Fig. 5 Trajectory analysis of KRT5/KRT17+ cells.

(A and B) Slingshot-based pseudo-time trajectories calculated from UMAP embedding of (A) 6406 AT2, transitional AT2, AT1, and KRT5/KRT17+ cells and (B) 4611 SCGB3A2+, transitional AT2, AT1, and KRT5/KRT17+ cells. Both (A) and (B) are composed entirely of cells from PF samples. Each slingshot trajectory has a single start and a single end point, either AT1 or KRT5/KRT17+. The trajectories were then plotted together, leading to not only the appearance of a branching trajectory but also results in a crossing of trajectories. (C) RNA-ISH demonstrating KRT17+ cells adjacent to SFTPC+ and SCGB3A2+ cells with low-level coexpression of multiple lineage markers in fibrotic regions of PF lung. (D and E) Heatmap depicting relative expression (normalized and scaled z-scored) of the top 400 genes with significant variation across pseudo-time trajectories (generalized additive model; FDR, <0.01) from (D) AT2 or (E) SCGB3A2+ to KRT5/KRT17+ cells. Modules of expression were manually annotated to show stable expression (I), progression toward transitional AT2 (II), progression toward KRT5/KRT17+ (III), and stable KRT5/KRT17+ (IV). (F) Normalized expression levels of transcription factors with binding sites enriched for pseudo-time–associated genes and two representative target genes in each cell type split by control and PF and smoothed across the pseudo-time trajectories.
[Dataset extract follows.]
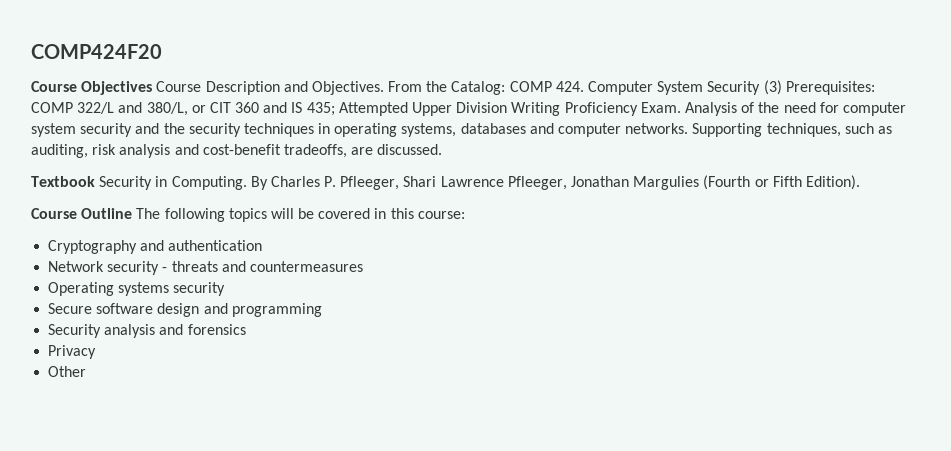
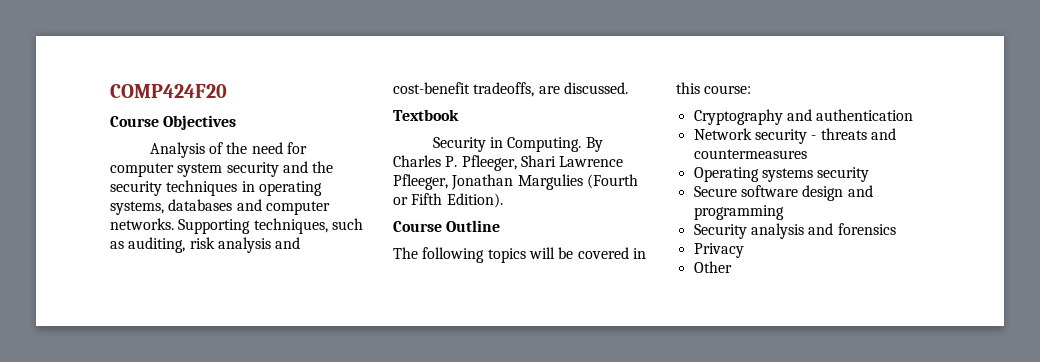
[156,80,875,95] [31,102,681,116] Course Description and Objectives. From the Catalog: COMP 424. Computer System Security (3) Prerequisites: COMP 322/L and 380/L, or CIT 360 and IS 435; Attempted Upper Division Writing Proficiency Exam. -> (237, 122) //
(95, 181) none -> (459, 115) //
(133, 213) none -> (501, 226) //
Cells from control samples representing the AT2 to AT1 trajectory are shown (fig. S16) as a comparison. The gray shading represents the 99% CI. (G) A correlation of SOX9 and SOX4 with a putative target gene and known PF biomarker CDKN1A. Each dot represents the average expression of the two genes within an individual. Only individuals with detectable expression of both genes were included. The P values were calculated using a linear regression. (H) RNA-ISH demonstrating colocalization of SOX9 and KRT17 in a PF lung.

Focusing next on mesenchymal and other stromal cells (see Materials and Methods), we identified four discrete populations of fibroblasts in addition to smooth muscle cells and mesothelial cells (Fig. 6A). While the overall proportion of fibroblasts was higher in PF lungs compared to controls as anticipated (table S4), there was also a specific enrichment in fibrotic lungs of ACTA2+ myofibroblasts, a PLIN2+ lipofibroblast-like group, and a previously undescribed HAS1hi fibroblast population (fig. S18 and table S4). Each fibroblast subtype had a unique gene expression signature (Fig. 6, B and C), but there was also a collection of dysregulated genes shared across the fibroblast subpopulations (Fig. 1F). Further investigation revealed that the HAS1hi population was composed entirely of cells from IPF lungs. Analysis of genes that were up-regulated in HAS1hi cells indicated enrichment for pathways associated with cellular stress, interleukin-4 (IL4)/IL13 signaling (fig. S19), and programs previously implicated in epithelial-mesenchymal transition in other systems (TWIST and SNAI1) (Fig. 6C and table S5). To determine the localization of these different fibroblast populations, we performed multiplexed immunofluorescence/ISH using specific markers enriched in each fibroblast population (Fig. 6, D to H). As anticipated, there was notable expansion of LUM+ cells (a pan-fibroblast marker) in PF lungs compared to control (Fig. 6, D to F). α–Smooth muscle actin (αSMA)+/LUM+ myofibroblasts were found coexpressing COL1A1 in subepithelial regions around large airways (Fig. 6, D and E) in PF and rarely around airways in control lungs (Fig. 6F). HAS1+ cells were found near exclusively in subpleural regions, where they colocalized with COL1A1 in IPF lungs (Fig. 6, G and H). In PF lungs, HAS1+ cells were found at increased depth from the pleural surface compared to control lungs, suggesting a possible invasive phenotype (Fig. 6I). PLIN2+ fibroblasts were found diffusely within interstitial regions and around alveoli (Fig. 6, J and K). Together, these data suggest that a global dysregulation of fibroblasts occurs in PF along with the expansion of specific pathogenic subtypes in spatially distinct niches driving pathologic ECM deposition and expansion (Fig. 6L).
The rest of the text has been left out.